While many retailers may be anticipating the market-share grab they’ll make as Sears Holding Corp.’s demise continues, J.C. Penney Co. Inc. could actually be hurt by the disappearing competitor. Retailers like Home Depot Inc.
stand to gain as Sears
stores close and customers look for a new place to buy goods, particularly appliances. But GlobalData Retail’s Neil Saunders thinks J.C. Penney
could actually lose as Sears becomes the latest retailer to clear out of already-ailing malls. Read: Sears customers could soon be taking their business to Home Depot “The category and shopper overlap is not as great as is sometimes assumed, and while J.C. Penney may make gains, they will be relatively small in scale,” he wrote. “Moreover, the exit of Sears from some malls may actually harm traffic, which will have a negative knock-on impact for J.C. Penney.” J.C. Penney reported a third-quarter sales decline to $2.65 billion early Thursday, and same-store sales plunged 5.4% for the period. Nevertheless, shares closed Thursday up 11.5%. One of the categories that underperformed for J.C. Penney during the quarter was appliances, according to Trent Kruse, head of investor relations. Appliances are a key area for Sears. The retailer saw stronger performance in women’s and men’s apparel and the juniors category.
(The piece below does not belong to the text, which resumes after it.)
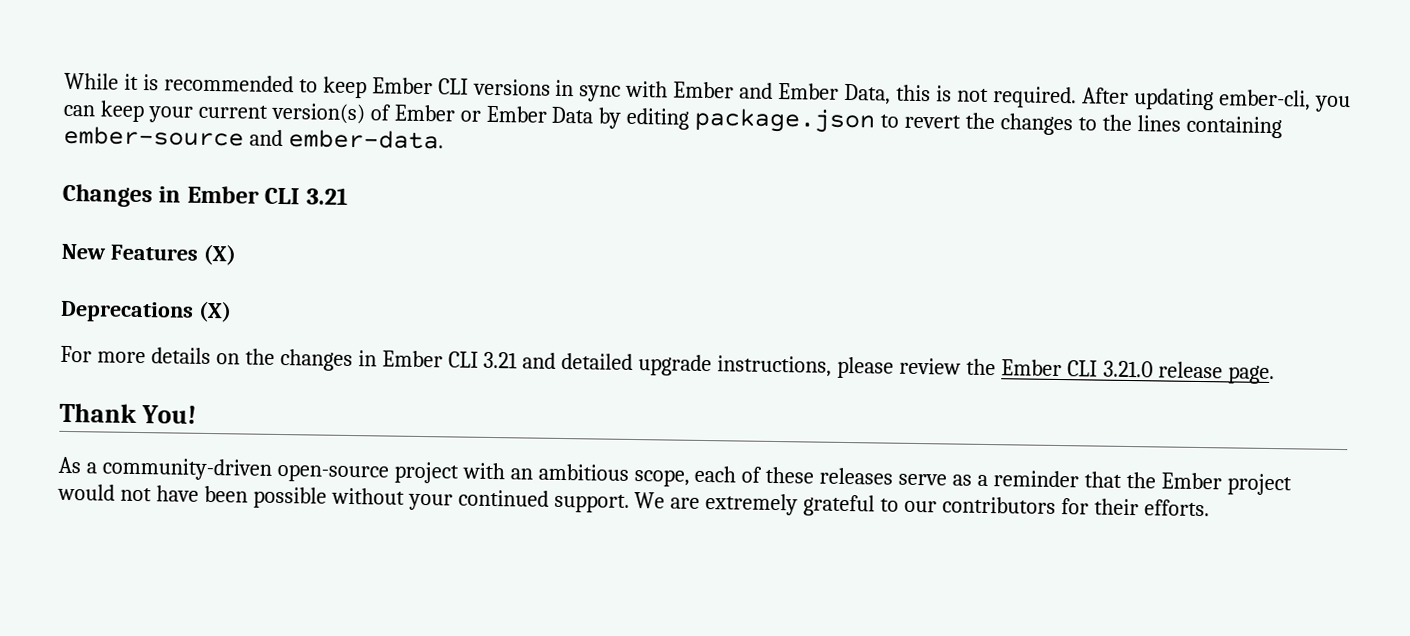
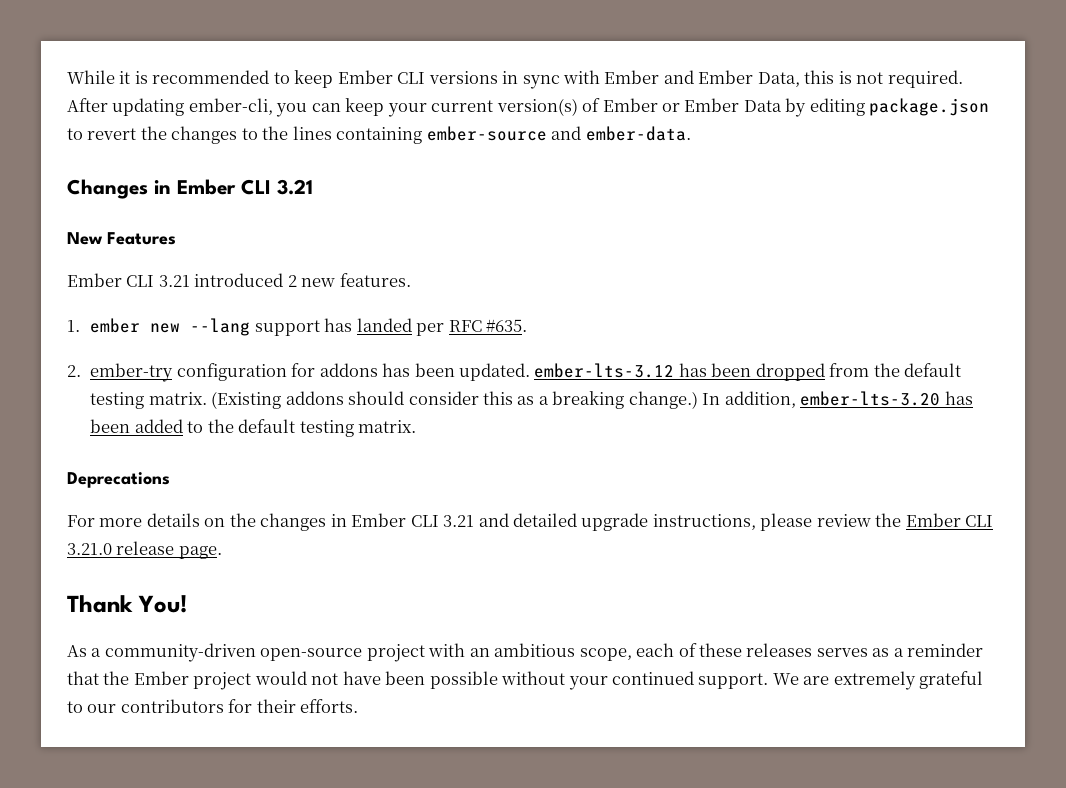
[202,243,236,266] (X) -> [67,273,411,287] [67,318,528,336] [67,363,962,382] [90,391,973,409] [90,419,417,437] // Ember CLI 3.21 introduced 2 new features. // 1. ember new --lang support has landed per RFC #635. // 2. ember-try configuration for addons has been updated. ember-lts-3.12 has been dropped from the default testing matrix. (Existing addons should consider this as a breaking change.) In addition, ember-lts-3.20 has been added to the default testing matrix.
[197,300,232,323] (X) -> (170, 480) none
[898,473,948,486] serve -> [816,648,868,657] serves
J.C. Penney’s new Chief Executive Jill Soltau does, however, see a chance to snap up market share from another defunct retailer: Toys ‘R’ Us. “We will take advantage of market-share opportunities from competitors’ stores closing across many categories of our business, such as toys, where we have added 40% more to our assortment this holiday season,” she said, according to a FactSet transcript of the Thursday earnings call. However, J.C. Penney faces stiff competition in toys, from players like Walmart Inc.
, Target Corp.
and big e-commerce retailers like Amazon.com Inc.
and eBay Inc.
. See: Amazon and eBay are betting on this old-school strategy to drum up holiday sales Walmart Chief Executive Doug McMillon said specifically during his Thursday earnings remarks, “Toys will also be a focus. In stores, 30% of our fall assortment in this category is new, and we have 40% more toys online.” Walmart on Thursday reported sales of $124.9 billion, with e-commerce growth of 43% for the quarter. Don’t miss: Walmart’s focus on lower prices, e-commerce pays off as costs rise and tariffs loom Overall, GlobalData had harsh words for J.C. Penney’s most recent earnings report. “To deliver a comparable sales decline of 5.4% is poor,” Saunders wrote. “To do it at a time when consumer confidence and spending are at their peak is nothing short of atrocious.” J.C. Penney shares are down 57% for the year to date. The S&P 500 index
is up 2.1% for the period.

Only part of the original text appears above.